How we scale workflow orchestration with Temporal
Airbyte's role is to provide an easy way to perform data synchronization between a source and a destination. Workflow orchestration is important since it ensures that the data are synchronized on the frequency specified by our customers.
In this article we will discuss the characteristics necessary for an orchestrator that can support Airbyte's data synchronization and how we leverage Temporal. Then, we will detail how we structure long-running Temporal workflows to facilitate flexible internal scheduling of syncs. We detail the Temporal-specific features that enable us to implement these workflows.
Why did Airbyte choose Temporal?
For Airbyte's synchronization workflows, our orchestrator system needs to be able to:
- Assign work to nodes on both Docker Compose and Kubernetes. There should be minimal differences between the configuration for running on one or the other environment.
- Schedule workflows flexibly using intervals and crontabs while making it possible to dynamically enable, disable, or change the schedule with predictable behavior.

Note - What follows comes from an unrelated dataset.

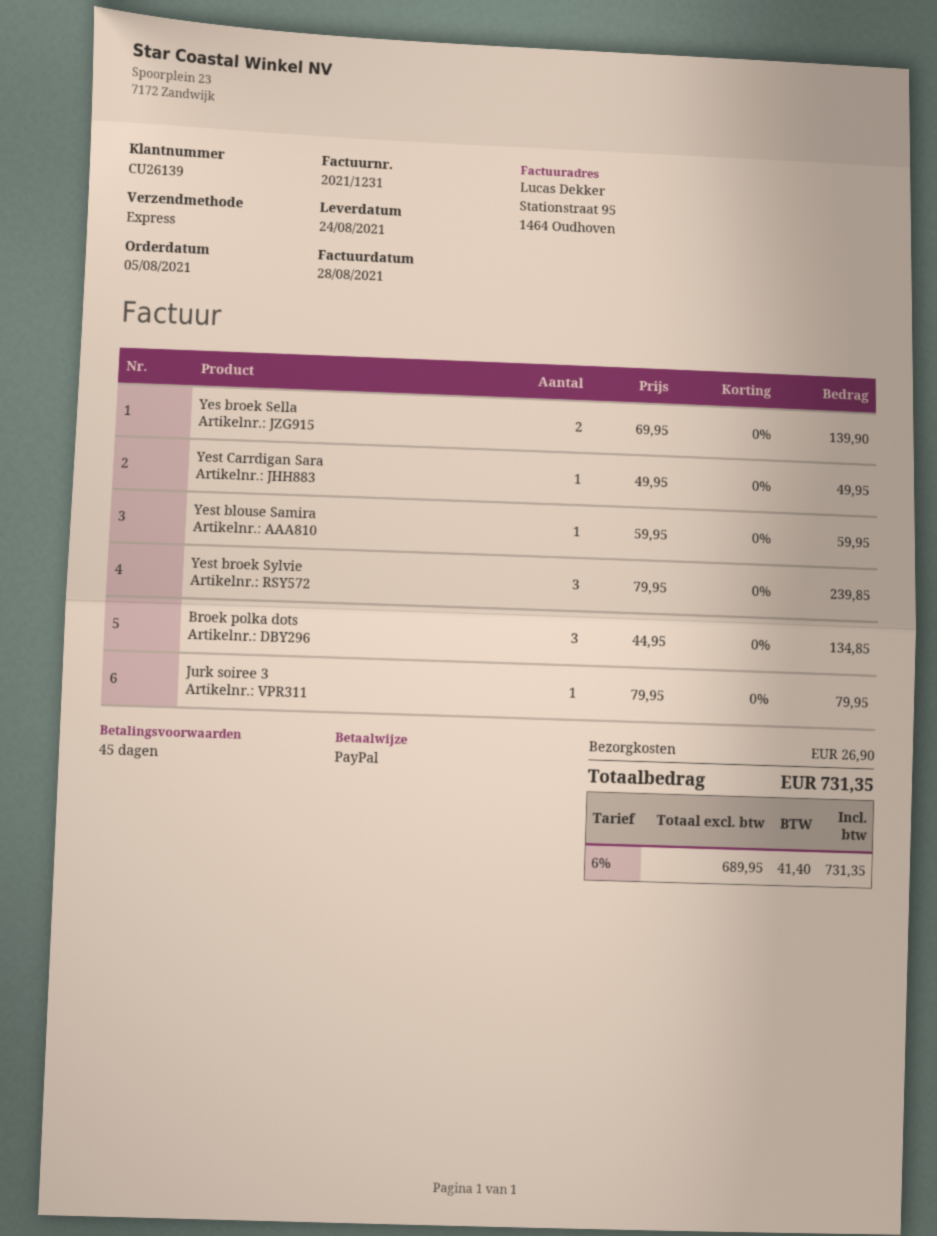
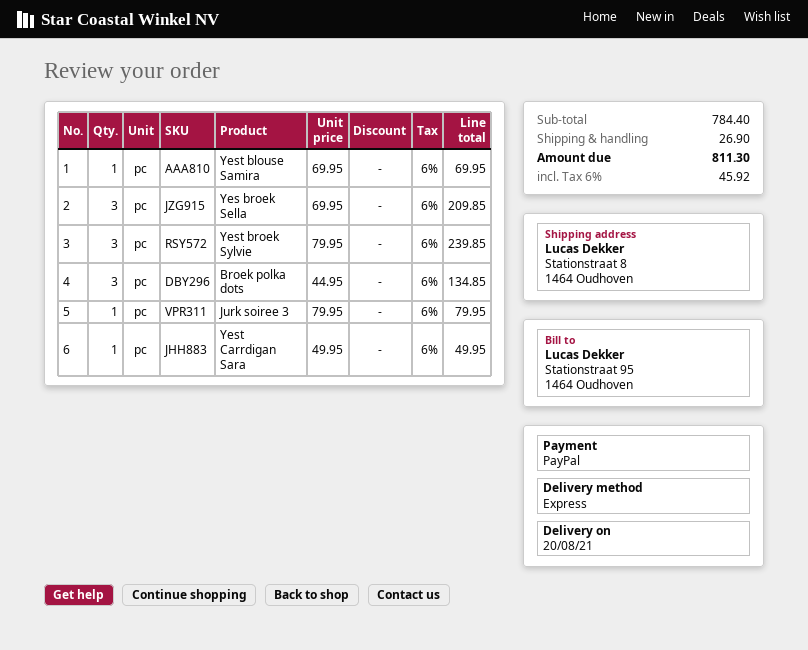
delivery date: 2021-08-24 -> 2021-08-20
Yes broek Sella: 2 x 69.95 = 139.90 -> 3 x 69.95 = 209.85
Yest blouse Samira: 1 x 59.95 = 59.95 -> 1 x 69.95 = 69.95
tax: 6% = 41.40 -> 6% = 45.92
total: 731.35 -> 811.30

- Scale horizontally to many thousands of workflows simultaneously across many nodes.
There are many options for workflow orchestrators that take a wide range of approaches. Most workflow orchestrators handle long running asynchronous workflows that can handle status updates and retries while maintaining an execution history.

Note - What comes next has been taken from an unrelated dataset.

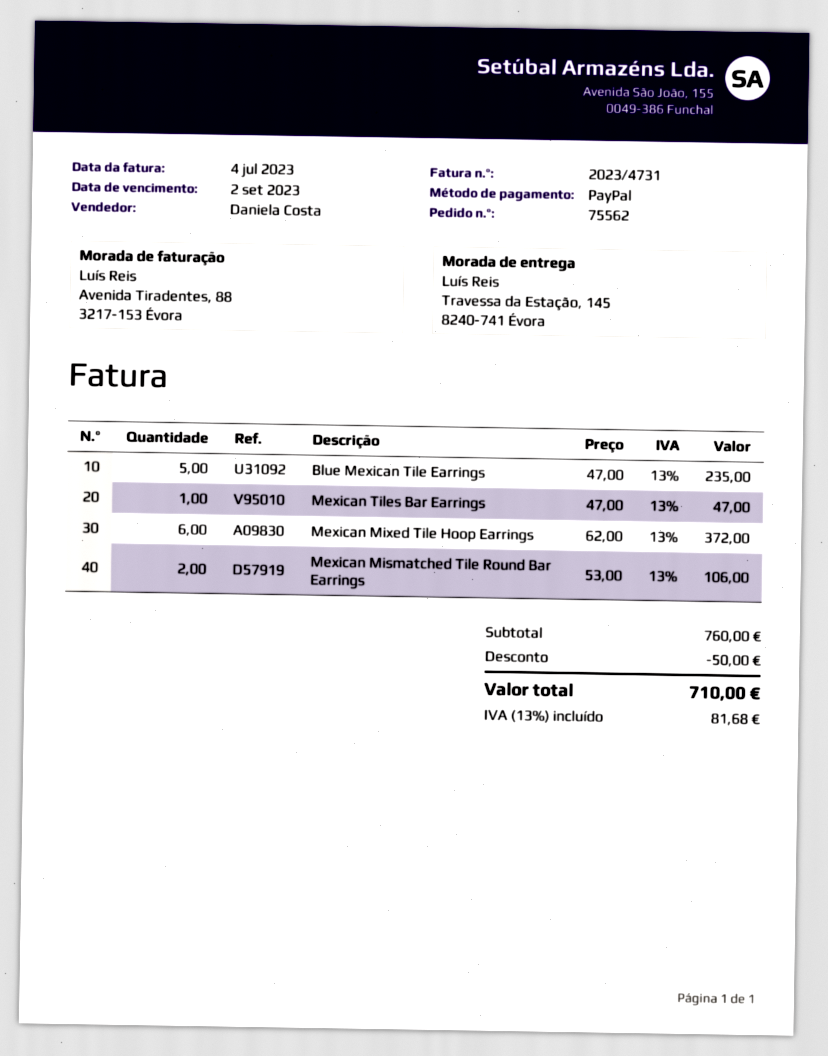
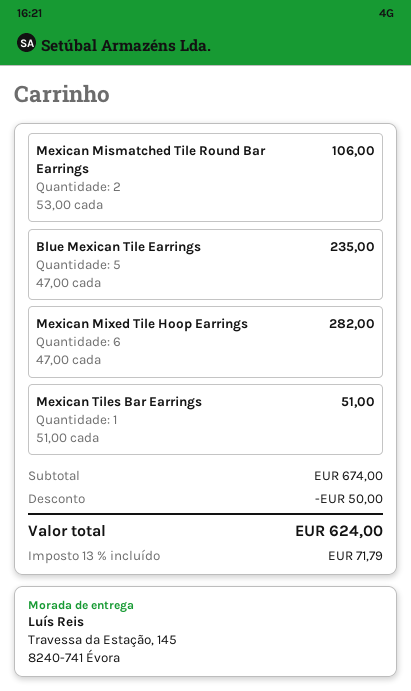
Mexican Tiles Bar Earrings: 1 x 47.00 = 47.00 -> 1 x 51.00 = 51.00
Mexican Mixed Tile Hoop Earrings: 6 x 62.00 = 372.00 -> 6 x 47.00 = 282.00
subtotal: 760.00 -> 674.00
tax: 13% = 81.68 -> 13% = 71.79
total: 710.00 -> 624.00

However, Temporal also enables us to programmatically configure workflows. Although most of our workflows represent data synchronization, some perform actions such as looking up the schema of a database. These actions can introduce latency that an Airbyte user feels in the UI. Temporal allows us to configure and execute a job with minimal overhead, which is not possible in Airflow and several other common orchestrators.
One characteristic we were looking for was the ability to easily embed the tool in our OSS releases of Airbyte. Airbyte is supported on both Docker Compose and Kubernetes and operators of Airbyte have a wide range of experience for maintaining distributed systems. We avoided great Kubernetes-specific tools like Argo to prevent diverging internal Airbyte sync orchestration between Docker Compose and Kubernetes systems. Temporal offers a variety of deployment options that function across all of our deployment platforms.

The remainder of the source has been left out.